Hello. Today I share with you a cool macro. It’s neat because it generates code and performs static code checks based on database metadata. Most language’s compilers or type systems are not capable of this, but the Racket compiler is!
The 20ish line macro automatically generates functions for working
with single-table SELECT * ...
queries. It generates one row
accessor function per column in the table. It can be used like this:
#lang racket/base
(require db)
;; Query some data.
(define c (sqlite3-connect #:database "db.sqlite"))
(define todo (query-row c "SELECT * FROM todo LIMIT 1"))
;; Automatically define todo-id, todo-description, etc.
(define-table-accessors "db.sqlite" "todo")
(displayln (todo-id todo))
;; Prints 1
(displayln (todo-description todo))
;; Prints "Take out the trash"
(displayln (todo-dnoe todo))
;; Compile error: Identifier todo-dnoe doesn't exist
(displayln (todo-done todo))
;; Prints 0 (false). Oops!
No external codegen program, no Rails/Django style in-code table schema, and we get static code checks for free. Woohoo!
Let’s learn how this thing works, shall we?

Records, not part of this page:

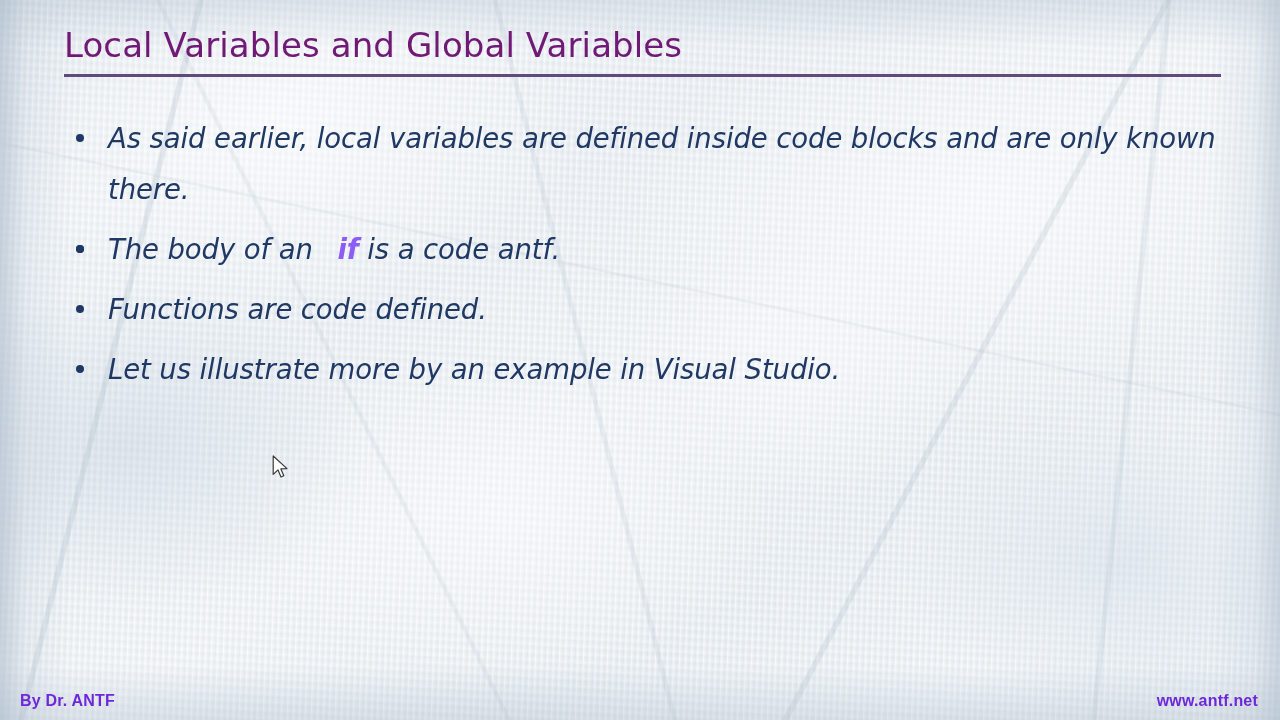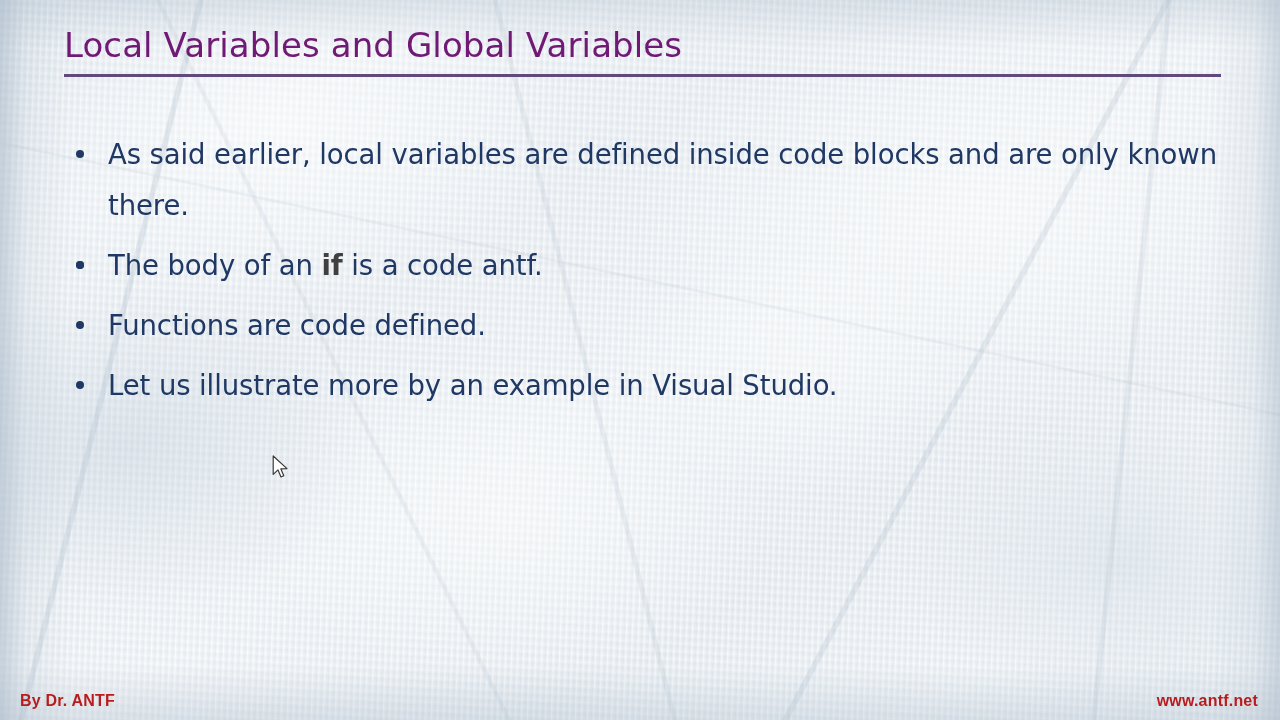"As said earlier, local variables" #body-list { font-style: none -> italic; top: 129px -> 113px }
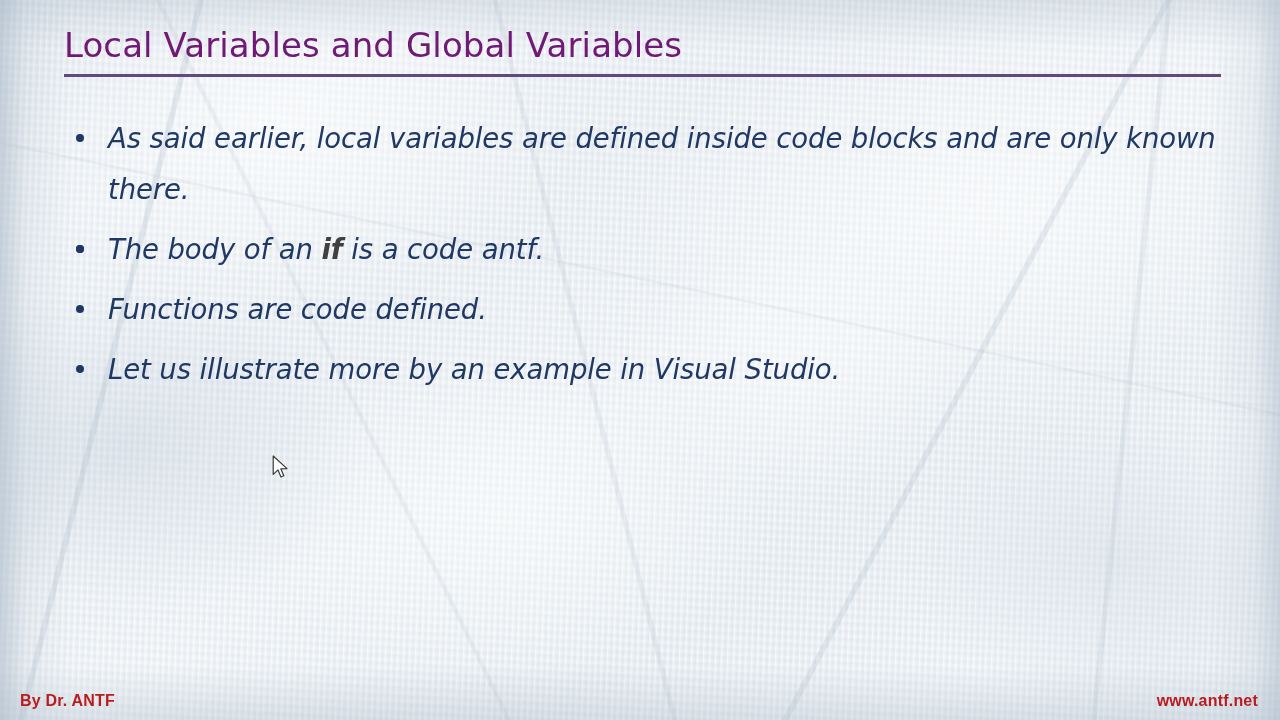"if" .kw-if { color: #404040 -> #8b5cf6; margin-left: none -> 16px }
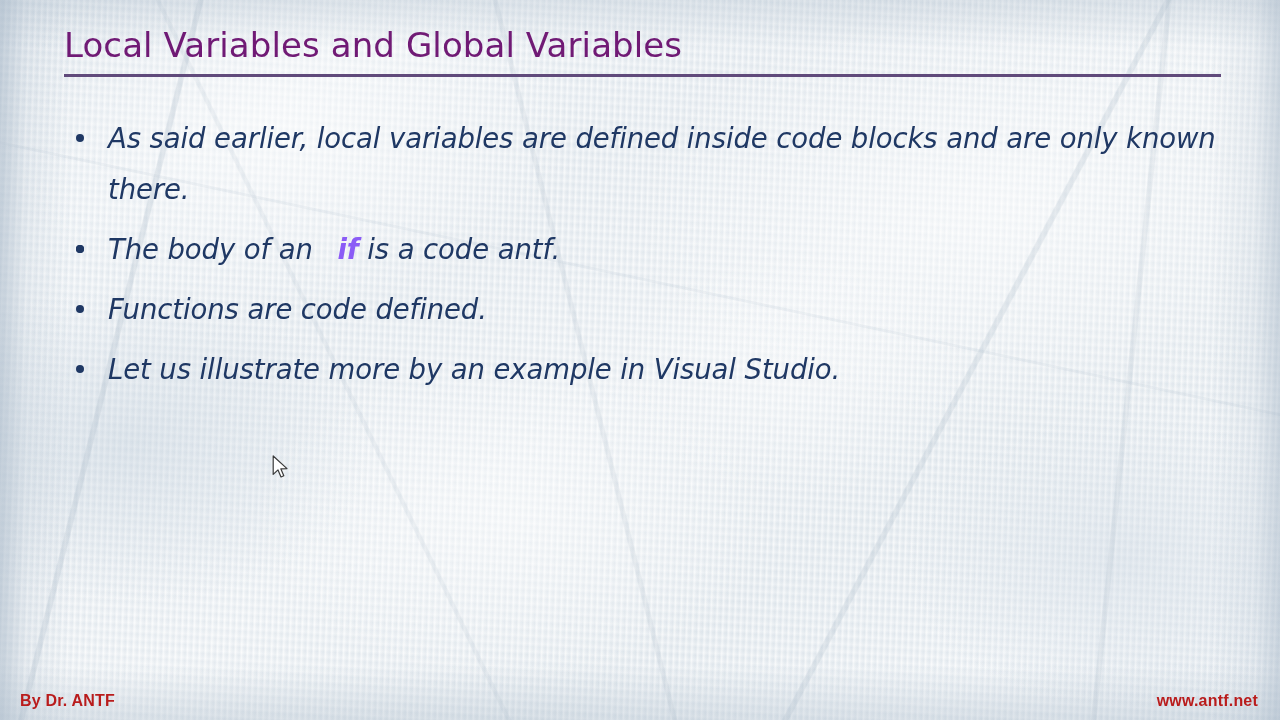"By Dr. ANTF" .footer { color: #b91c1c -> #6d28d9 }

Although we don’t use Lisp at Perpetua today, our team always strives to use and create incredible tools for our customers and in our work. If you want to help build the best e-commerce ad management tools, apply today!
#lang racket/base
(require
(for-syntax
racket/base
racket/syntax
srfi/26
db))
;; (define-table-accessors "<db-path>" "<table-name>")
(define-syntax (define-table-accessors stx)
(syntax-case stx ()
[(_ db-path table)
(begin
;; Query for column names
(define table-name (syntax->datum #'table))
(define c
(sqlite3-connect #:database (syntax->datum #'db-path)))
(define query
(format "select name from pragma_table_info(\"~a\");"
table-name))
(define column-names (map (cut vector-ref <> 0)
(query-rows c query)))
(define num-columns (length column-names))
;; Generate 1 function per column
(with-syntax
([(idx ...)
(datum->syntax stx (build-list num-columns values))]
[(read-column ...)
(datum->syntax stx
(map (cut format-symbol "~a-~a"
table-name <>)
column-names))])
#'(begin
(define (read-column row)
(vector-ref row idx)) ...)))]))
Before explaining this macro line-by-line, let’s take a detour and look at the details of the challenge at hand and the Racket APIs used in the solution.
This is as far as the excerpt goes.